TASK OBJECTIVE:
From the line containing "[390,156,462,171] good place" to the line containing "[57,43,292,73] Capstone_Project ->" in the records below, set down every line exactly as it stands, both ends included, and skip the pictures.

*** RECORDED INFORMATION Section Begins ***

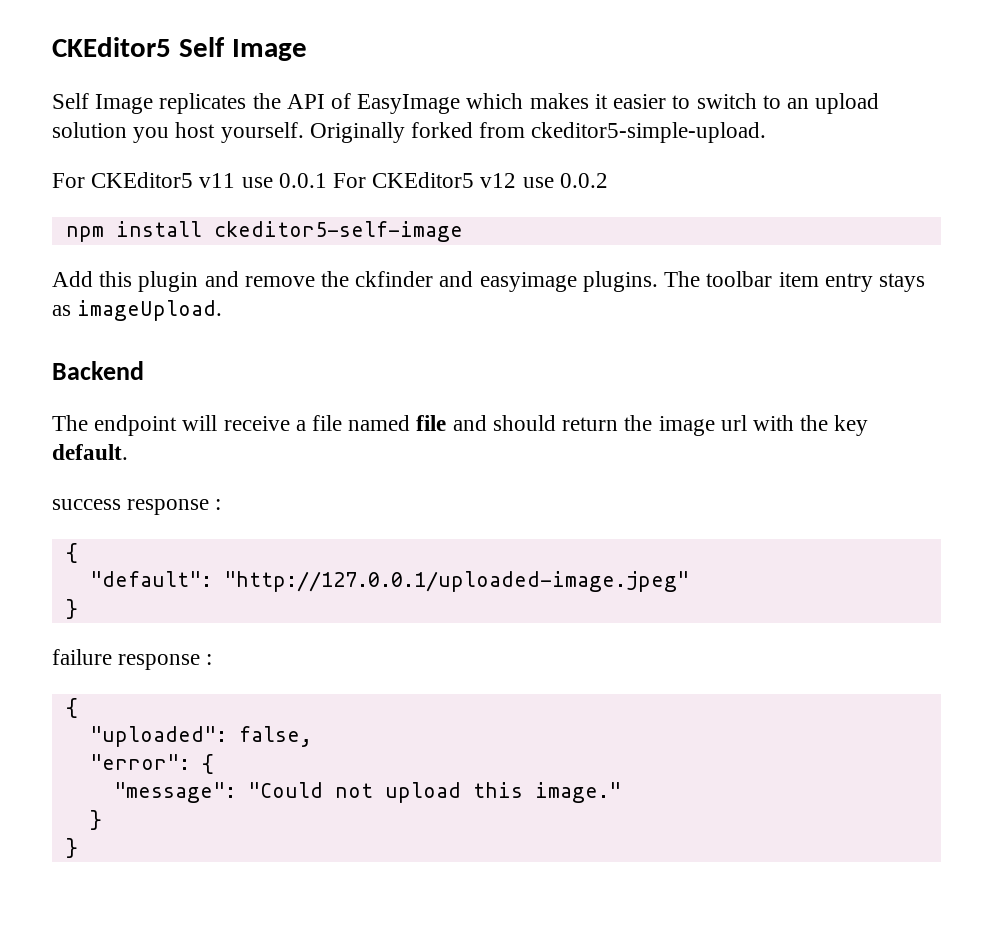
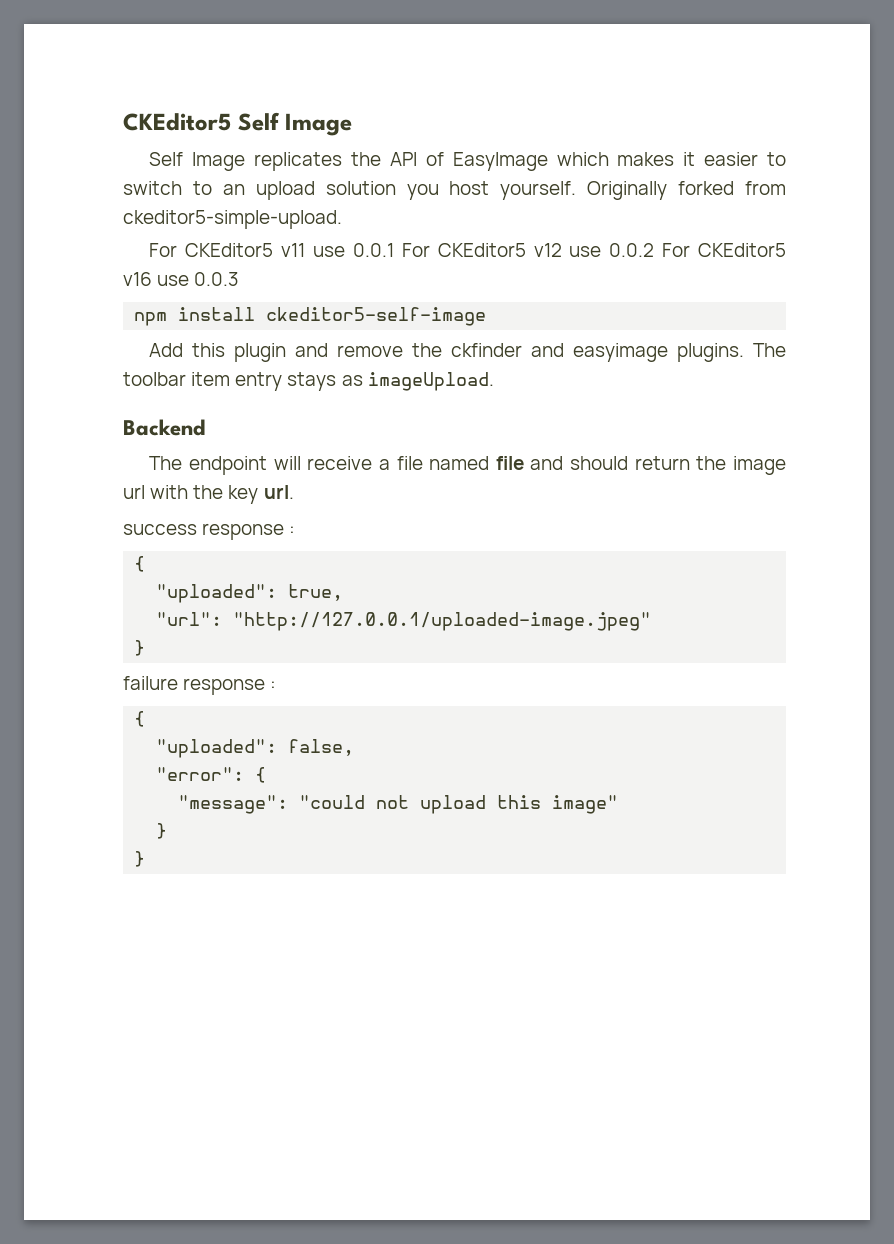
(608, 180) none -> [662,243,786,257] [123,272,240,286] For CKEditor5 v16 use 0.0.3
[52,444,128,460] default. -> [263,485,294,499] url.
[89,571,212,587] "default": -> [156,584,344,603] [156,612,223,626] "uploaded": true, // "url":
[247,782,323,798] "Could -> [299,795,366,809] "could
[534,782,621,803] image." -> [552,795,619,814] image"

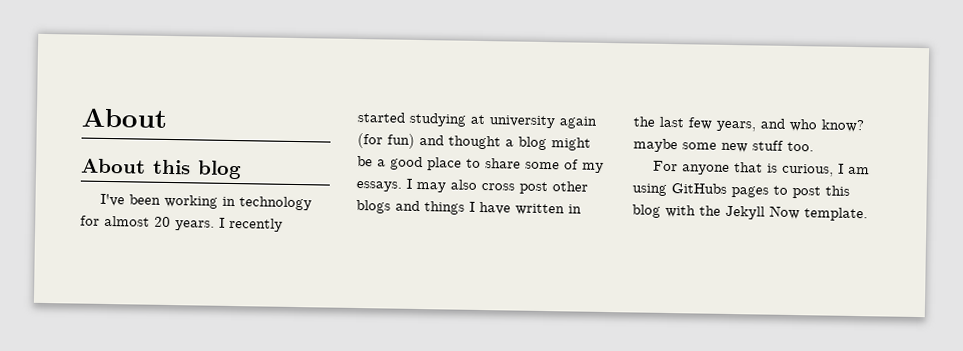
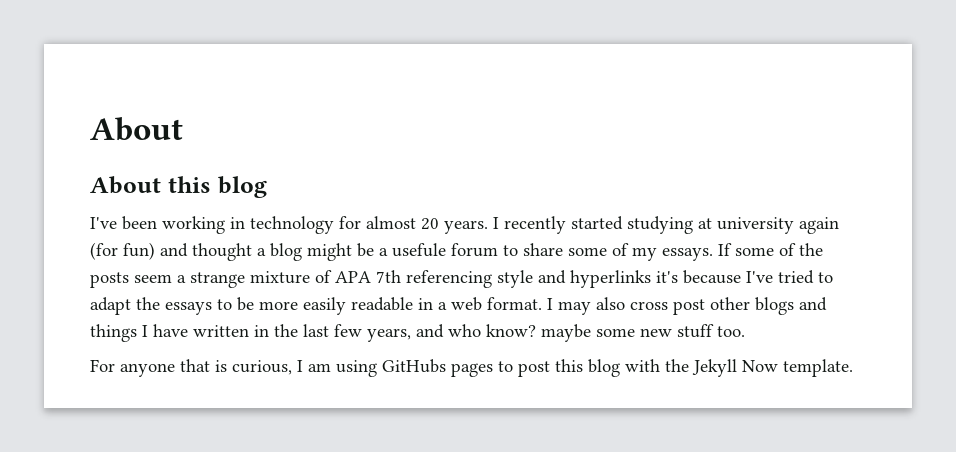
[390,156,462,171] good place -> [392,243,498,257] usefule forum
(402, 186) none -> [718,243,823,256] [90,270,833,288] [90,297,542,315] If some of the posts seem a strange mixture of APA 7th referencing style and hyperlinks it's because I've tried to adapt the essays to be more easily readable in a web format.

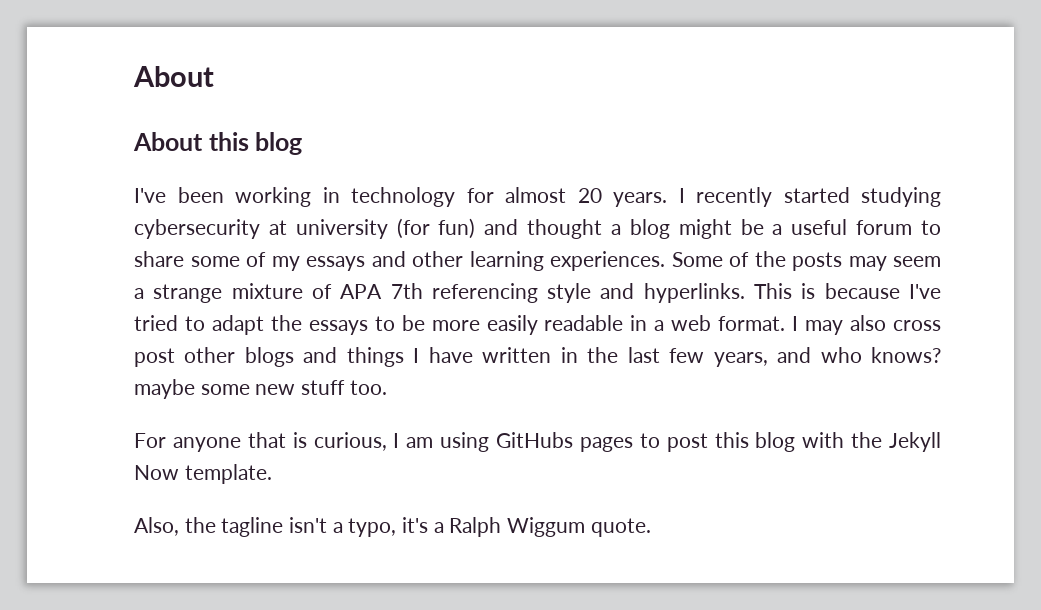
(693, 225) none -> [134,219,260,239] cybersecurity
[799,217,839,234] again -> (388, 229) none
[392,243,446,257] usefule -> [791,219,848,235] useful
[662,243,774,261] essays. If some -> [306,251,723,271] essays and other learning experiences. Some
(129, 280) none -> [848,256,887,271] may
[570,270,678,288] hyperlinks it's -> [643,283,816,303] hyperlinks. This is
[486,324,536,337] know? -> [871,347,941,363] knows?
(853, 368) none -> [134,517,651,537] // Also, the tagline isn't a typo, it's a Ralph Wiggum quote.

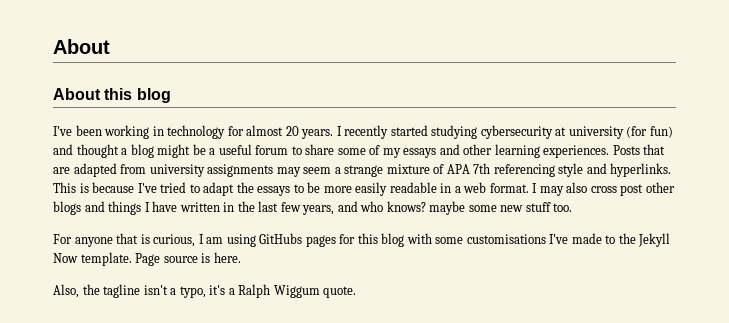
[671,251,842,271] Some of the posts -> [612,144,666,155] [53,163,274,177] Posts that are adapted from university assignments
[639,433,708,452] to post -> [339,234,356,244] for
(845, 440) none -> [435,233,616,244] some customisations I've made to
(272, 474) none -> [135,252,241,266] Page source is here.

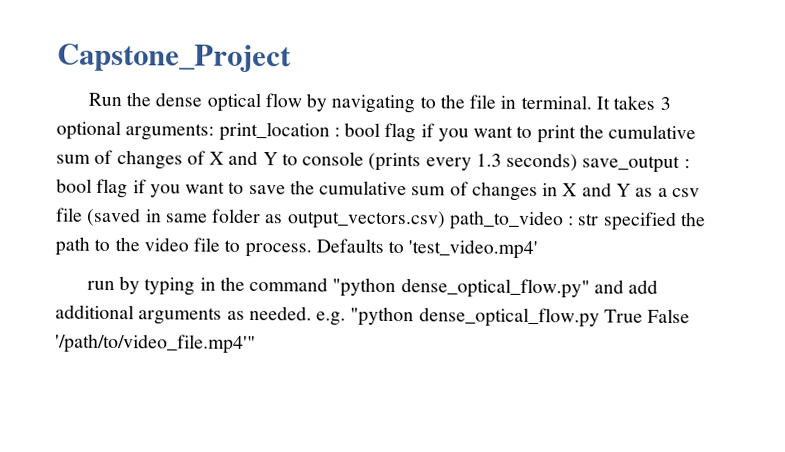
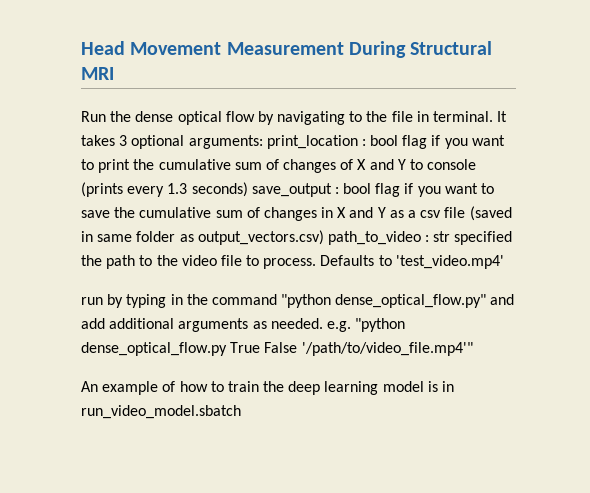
[57,43,292,73] Capstone_Project -> [81,41,493,58] [81,67,114,80] Head Movement Measurement During Structural MRI
(256, 344) none -> [81,381,455,395] [81,405,241,419] // An example of how to train the deep learning model is in run_video_model.sbatch

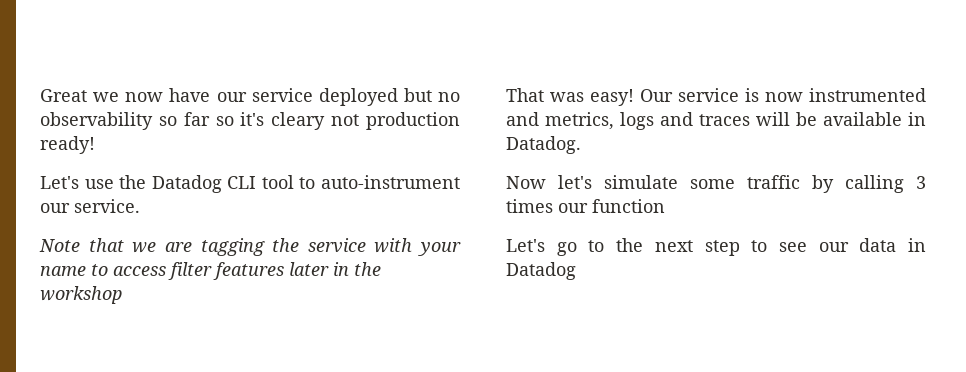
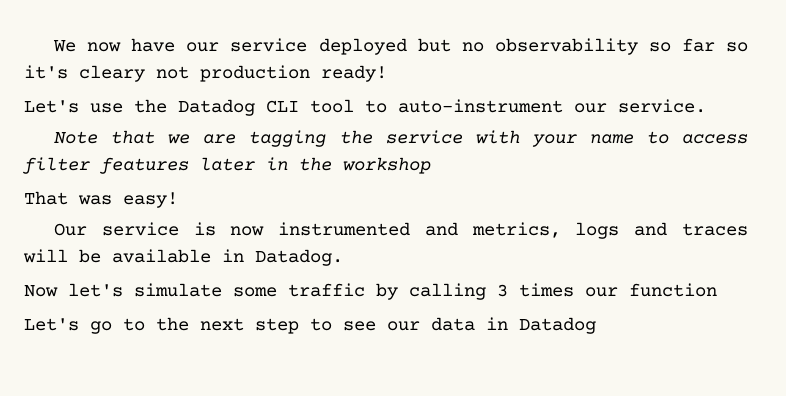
[40,89,120,102] Great we -> [53,40,77,52] We
(634, 97) none -> (178, 200) //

*** RECORDED INFORMATION Section Ends ***

WRITTEN ANSWER:
[390,156,462,171] good place -> [392,243,498,257] usefule forum
(402, 186) none -> [718,243,823,256] [90,270,833,288] [90,297,542,315] If some of the posts seem a strange mixture of APA 7th referencing style and hyperlinks it's because I've tried to adapt the essays to be more easily readable in a web format.

(693, 225) none -> [134,219,260,239] cybersecurity
[799,217,839,234] again -> (388, 229) none
[392,243,446,257] usefule -> [791,219,848,235] useful
[662,243,774,261] essays. If some -> [306,251,723,271] essays and other learning experiences. Some
(129, 280) none -> [848,256,887,271] may
[570,270,678,288] hyperlinks it's -> [643,283,816,303] hyperlinks. This is
[486,324,536,337] know? -> [871,347,941,363] knows?
(853, 368) none -> [134,517,651,537] // Also, the tagline isn't a typo, it's a Ralph Wiggum quote.

[671,251,842,271] Some of the posts -> [612,144,666,155] [53,163,274,177] Posts that are adapted from university assignments
[639,433,708,452] to post -> [339,234,356,244] for
(845, 440) none -> [435,233,616,244] some customisations I've made to
(272, 474) none -> [135,252,241,266] Page source is here.

[57,43,292,73] Capstone_Project -> [81,41,493,58] [81,67,114,80] Head Movement Measurement During Structural MRI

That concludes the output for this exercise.